§ **Source records**
______
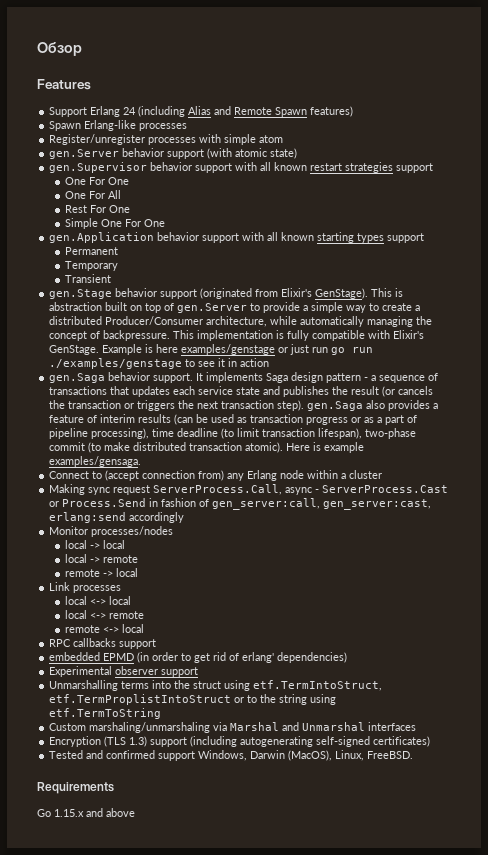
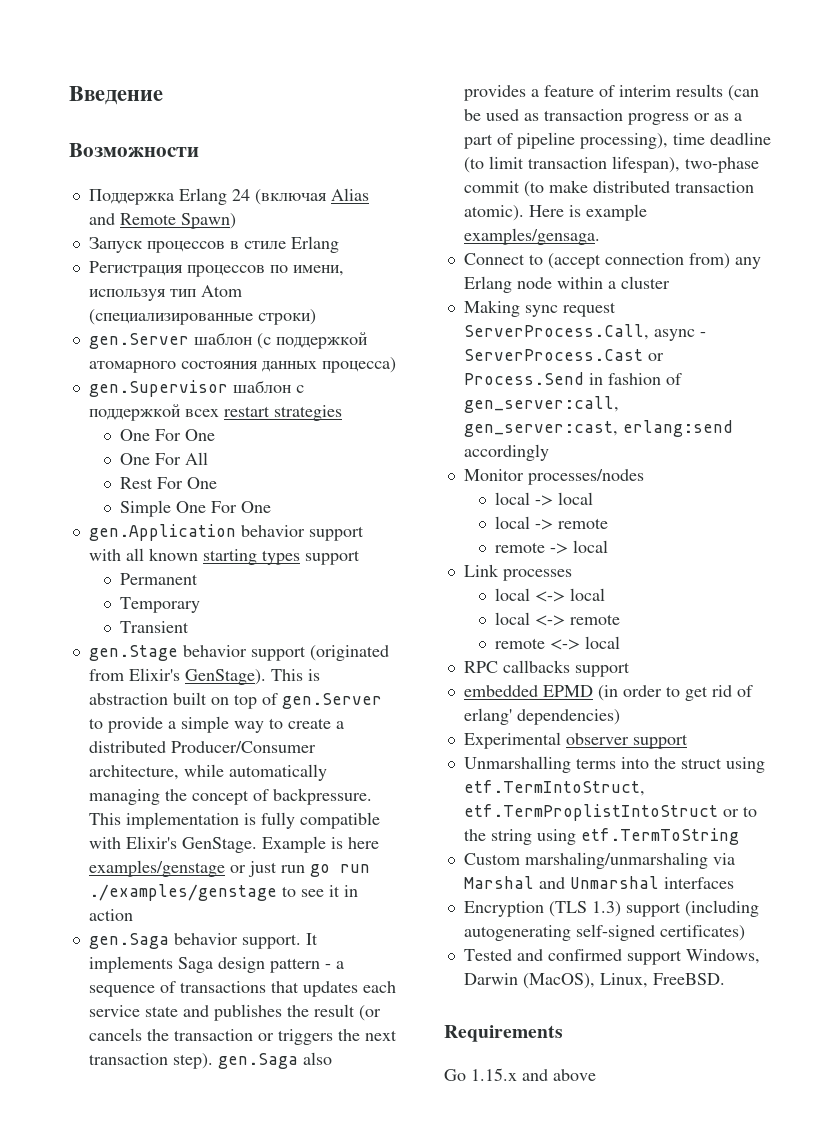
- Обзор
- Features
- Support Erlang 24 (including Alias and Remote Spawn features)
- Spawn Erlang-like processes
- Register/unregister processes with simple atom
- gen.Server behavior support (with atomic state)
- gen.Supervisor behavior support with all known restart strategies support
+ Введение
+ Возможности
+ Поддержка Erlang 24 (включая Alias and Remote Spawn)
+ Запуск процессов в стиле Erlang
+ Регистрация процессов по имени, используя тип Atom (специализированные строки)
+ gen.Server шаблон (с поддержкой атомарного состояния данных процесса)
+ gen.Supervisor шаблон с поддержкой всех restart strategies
______
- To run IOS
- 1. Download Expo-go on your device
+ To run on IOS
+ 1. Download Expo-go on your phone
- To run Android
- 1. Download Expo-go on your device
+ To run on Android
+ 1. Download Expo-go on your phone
______
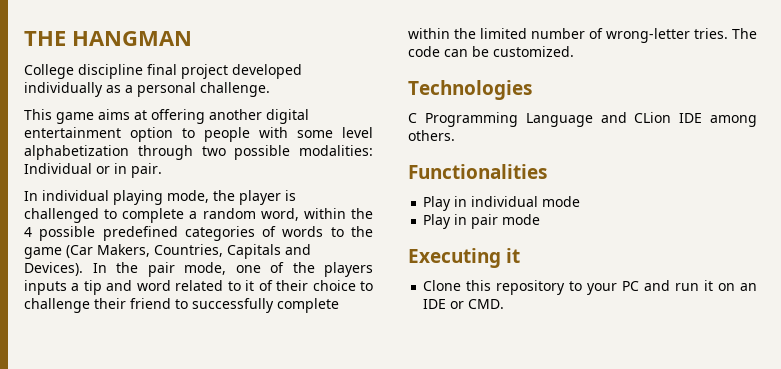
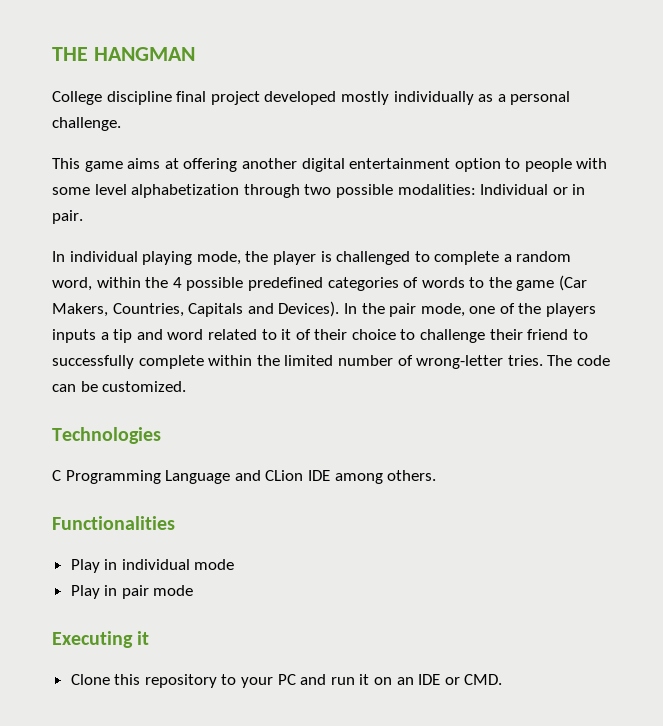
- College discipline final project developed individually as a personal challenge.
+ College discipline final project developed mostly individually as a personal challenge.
______
Across the listing, how many lines contain "шаблон"? State the number and nothing else.

§ **Response box**
2